Task to complete
Retype every entry exactly, character for character.

Working data

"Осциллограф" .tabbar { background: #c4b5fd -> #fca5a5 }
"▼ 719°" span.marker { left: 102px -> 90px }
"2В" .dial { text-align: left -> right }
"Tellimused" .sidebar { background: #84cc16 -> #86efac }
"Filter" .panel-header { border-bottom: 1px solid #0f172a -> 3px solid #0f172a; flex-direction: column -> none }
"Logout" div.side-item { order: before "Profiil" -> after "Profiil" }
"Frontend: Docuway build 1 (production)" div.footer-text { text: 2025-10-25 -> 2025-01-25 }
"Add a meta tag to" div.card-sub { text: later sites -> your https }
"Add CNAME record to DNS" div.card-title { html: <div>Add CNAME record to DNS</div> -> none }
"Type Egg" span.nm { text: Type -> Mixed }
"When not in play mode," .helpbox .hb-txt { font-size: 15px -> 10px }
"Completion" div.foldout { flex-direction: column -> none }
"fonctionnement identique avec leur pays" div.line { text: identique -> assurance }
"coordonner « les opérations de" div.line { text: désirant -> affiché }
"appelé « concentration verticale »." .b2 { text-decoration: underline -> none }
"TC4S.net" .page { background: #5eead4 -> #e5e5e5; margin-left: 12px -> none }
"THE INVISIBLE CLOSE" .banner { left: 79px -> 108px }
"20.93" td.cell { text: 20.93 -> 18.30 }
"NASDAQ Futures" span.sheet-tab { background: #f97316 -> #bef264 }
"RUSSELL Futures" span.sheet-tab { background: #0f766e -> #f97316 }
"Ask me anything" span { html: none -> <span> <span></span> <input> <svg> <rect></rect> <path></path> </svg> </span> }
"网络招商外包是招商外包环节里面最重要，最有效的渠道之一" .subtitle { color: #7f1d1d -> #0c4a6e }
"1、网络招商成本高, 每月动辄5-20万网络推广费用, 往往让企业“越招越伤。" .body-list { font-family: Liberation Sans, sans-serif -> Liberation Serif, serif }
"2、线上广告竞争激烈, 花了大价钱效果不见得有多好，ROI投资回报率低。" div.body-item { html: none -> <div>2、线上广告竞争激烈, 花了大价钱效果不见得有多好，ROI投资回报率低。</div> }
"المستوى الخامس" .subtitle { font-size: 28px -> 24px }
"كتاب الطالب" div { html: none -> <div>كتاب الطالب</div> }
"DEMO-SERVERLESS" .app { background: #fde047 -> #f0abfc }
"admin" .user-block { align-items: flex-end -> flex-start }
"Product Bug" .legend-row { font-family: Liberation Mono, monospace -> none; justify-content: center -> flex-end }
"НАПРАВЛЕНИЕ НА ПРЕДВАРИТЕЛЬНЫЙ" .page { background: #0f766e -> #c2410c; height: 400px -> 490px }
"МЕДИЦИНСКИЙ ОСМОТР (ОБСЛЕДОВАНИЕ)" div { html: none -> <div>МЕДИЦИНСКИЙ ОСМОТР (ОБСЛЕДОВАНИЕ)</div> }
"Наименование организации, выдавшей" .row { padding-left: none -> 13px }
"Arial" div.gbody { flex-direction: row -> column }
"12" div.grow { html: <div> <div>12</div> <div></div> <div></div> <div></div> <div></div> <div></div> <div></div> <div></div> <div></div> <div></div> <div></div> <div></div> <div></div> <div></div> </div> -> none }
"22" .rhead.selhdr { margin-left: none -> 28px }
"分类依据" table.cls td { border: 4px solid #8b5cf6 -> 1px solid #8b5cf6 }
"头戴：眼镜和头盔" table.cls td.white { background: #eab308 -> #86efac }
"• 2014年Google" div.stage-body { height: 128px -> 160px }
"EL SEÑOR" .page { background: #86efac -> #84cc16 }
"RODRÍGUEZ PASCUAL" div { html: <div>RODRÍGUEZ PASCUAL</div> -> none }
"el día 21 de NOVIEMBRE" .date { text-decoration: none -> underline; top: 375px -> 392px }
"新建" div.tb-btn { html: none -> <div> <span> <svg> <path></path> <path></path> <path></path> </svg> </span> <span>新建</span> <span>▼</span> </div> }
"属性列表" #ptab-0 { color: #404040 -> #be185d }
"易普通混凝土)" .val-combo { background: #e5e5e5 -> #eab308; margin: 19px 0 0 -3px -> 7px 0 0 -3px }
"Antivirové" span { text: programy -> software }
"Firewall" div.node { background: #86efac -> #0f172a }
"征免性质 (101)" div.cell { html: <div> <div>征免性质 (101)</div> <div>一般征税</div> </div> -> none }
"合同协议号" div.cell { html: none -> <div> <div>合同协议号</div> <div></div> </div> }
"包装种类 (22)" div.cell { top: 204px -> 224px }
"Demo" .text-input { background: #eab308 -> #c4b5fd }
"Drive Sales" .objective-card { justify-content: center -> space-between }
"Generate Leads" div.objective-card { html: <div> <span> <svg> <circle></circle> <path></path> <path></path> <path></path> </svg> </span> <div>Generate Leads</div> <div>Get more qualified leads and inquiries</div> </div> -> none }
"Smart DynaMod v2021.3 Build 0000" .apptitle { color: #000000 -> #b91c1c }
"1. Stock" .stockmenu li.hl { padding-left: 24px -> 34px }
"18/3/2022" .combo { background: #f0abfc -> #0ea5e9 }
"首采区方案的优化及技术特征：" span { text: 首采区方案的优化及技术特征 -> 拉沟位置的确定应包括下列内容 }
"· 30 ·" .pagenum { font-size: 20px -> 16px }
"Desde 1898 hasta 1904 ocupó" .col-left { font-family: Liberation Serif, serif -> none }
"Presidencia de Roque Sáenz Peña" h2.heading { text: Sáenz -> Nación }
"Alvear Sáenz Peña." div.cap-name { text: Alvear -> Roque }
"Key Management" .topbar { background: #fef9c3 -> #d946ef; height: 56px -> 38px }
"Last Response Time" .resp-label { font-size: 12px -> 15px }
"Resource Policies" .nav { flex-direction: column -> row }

Written answer
"Осциллограф" .tabbar { background: #c4b5fd -> #fca5a5 }
"▼ 719°" span.marker { left: 102px -> 90px }
"2В" .dial { text-align: left -> right }
"Tellimused" .sidebar { background: #84cc16 -> #86efac }
"Filter" .panel-header { border-bottom: 1px solid #0f172a -> 3px solid #0f172a; flex-direction: column -> none }
"Logout" div.side-item { order: before "Profiil" -> after "Profiil" }
"Frontend: Docuway build 1 (production)" div.footer-text { text: 2025-10-25 -> 2025-01-25 }
"Add a meta tag to" div.card-sub { text: later sites -> your https }
"Add CNAME record to DNS" div.card-title { html: <div>Add CNAME record to DNS</div> -> none }
"Type Egg" span.nm { text: Type -> Mixed }
"When not in play mode," .helpbox .hb-txt { font-size: 15px -> 10px }
"Completion" div.foldout { flex-direction: column -> none }
"fonctionnement identique avec leur pays" div.line { text: identique -> assurance }
"coordonner « les opérations de" div.line { text: désirant -> affiché }
"appelé « concentration verticale »." .b2 { text-decoration: underline -> none }
"TC4S.net" .page { background: #5eead4 -> #e5e5e5; margin-left: 12px -> none }
"THE INVISIBLE CLOSE" .banner { left: 79px -> 108px }
"20.93" td.cell { text: 20.93 -> 18.30 }
"NASDAQ Futures" span.sheet-tab { background: #f97316 -> #bef264 }
"RUSSELL Futures" span.sheet-tab { background: #0f766e -> #f97316 }
"Ask me anything" span { html: none -> <span> <span></span> <input> <svg> <rect></rect> <path></path> </svg> </span> }
"网络招商外包是招商外包环节里面最重要，最有效的渠道之一" .subtitle { color: #7f1d1d -> #0c4a6e }
"1、网络招商成本高, 每月动辄5-20万网络推广费用, 往往让企业“越招越伤。" .body-list { font-family: Liberation Sans, sans-serif -> Liberation Serif, serif }
"2、线上广告竞争激烈, 花了大价钱效果不见得有多好，ROI投资回报率低。" div.body-item { html: none -> <div>2、线上广告竞争激烈, 花了大价钱效果不见得有多好，ROI投资回报率低。</div> }
"المستوى الخامس" .subtitle { font-size: 28px -> 24px }
"كتاب الطالب" div { html: none -> <div>كتاب الطالب</div> }
"DEMO-SERVERLESS" .app { background: #fde047 -> #f0abfc }
"admin" .user-block { align-items: flex-end -> flex-start }
"Product Bug" .legend-row { font-family: Liberation Mono, monospace -> none; justify-content: center -> flex-end }
"НАПРАВЛЕНИЕ НА ПРЕДВАРИТЕЛЬНЫЙ" .page { background: #0f766e -> #c2410c; height: 400px -> 490px }
"МЕДИЦИНСКИЙ ОСМОТР (ОБСЛЕДОВАНИЕ)" div { html: none -> <div>МЕДИЦИНСКИЙ ОСМОТР (ОБСЛЕДОВАНИЕ)</div> }
"Наименование организации, выдавшей" .row { padding-left: none -> 13px }
"Arial" div.gbody { flex-direction: row -> column }
"12" div.grow { html: <div> <div>12</div> <div></div> <div></div> <div></div> <div></div> <div></div> <div></div> <div></div> <div></div> <div></div> <div></div> <div></div> <div></div> <div></div> </div> -> none }
"22" .rhead.selhdr { margin-left: none -> 28px }
"分类依据" table.cls td { border: 4px solid #8b5cf6 -> 1px solid #8b5cf6 }
"头戴：眼镜和头盔" table.cls td.white { background: #eab308 -> #86efac }
"• 2014年Google" div.stage-body { height: 128px -> 160px }
"EL SEÑOR" .page { background: #86efac -> #84cc16 }
"RODRÍGUEZ PASCUAL" div { html: <div>RODRÍGUEZ PASCUAL</div> -> none }
"el día 21 de NOVIEMBRE" .date { text-decoration: none -> underline; top: 375px -> 392px }
"新建" div.tb-btn { html: none -> <div> <span> <svg> <path></path> <path></path> <path></path> </svg> </span> <span>新建</span> <span>▼</span> </div> }
"属性列表" #ptab-0 { color: #404040 -> #be185d }
"易普通混凝土)" .val-combo { background: #e5e5e5 -> #eab308; margin: 19px 0 0 -3px -> 7px 0 0 -3px }
"Antivirové" span { text: programy -> software }
"Firewall" div.node { background: #86efac -> #0f172a }
"征免性质 (101)" div.cell { html: <div> <div>征免性质 (101)</div> <div>一般征税</div> </div> -> none }
"合同协议号" div.cell { html: none -> <div> <div>合同协议号</div> <div></div> </div> }
"包装种类 (22)" div.cell { top: 204px -> 224px }
"Demo" .text-input { background: #eab308 -> #c4b5fd }
"Drive Sales" .objective-card { justify-content: center -> space-between }
"Generate Leads" div.objective-card { html: <div> <span> <svg> <circle></circle> <path></path> <path></path> <path></path> </svg> </span> <div>Generate Leads</div> <div>Get more qualified leads and inquiries</div> </div> -> none }
"Smart DynaMod v2021.3 Build 0000" .apptitle { color: #000000 -> #b91c1c }
"1. Stock" .stockmenu li.hl { padding-left: 24px -> 34px }
"18/3/2022" .combo { background: #f0abfc -> #0ea5e9 }
"首采区方案的优化及技术特征：" span { text: 首采区方案的优化及技术特征 -> 拉沟位置的确定应包括下列内容 }
"· 30 ·" .pagenum { font-size: 20px -> 16px }
"Desde 1898 hasta 1904 ocupó" .col-left { font-family: Liberation Serif, serif -> none }
"Presidencia de Roque Sáenz Peña" h2.heading { text: Sáenz -> Nación }
"Alvear Sáenz Peña." div.cap-name { text: Alvear -> Roque }
"Key Management" .topbar { background: #fef9c3 -> #d946ef; height: 56px -> 38px }
"Last Response Time" .resp-label { font-size: 12px -> 15px }
"Resource Policies" .nav { flex-direction: column -> row }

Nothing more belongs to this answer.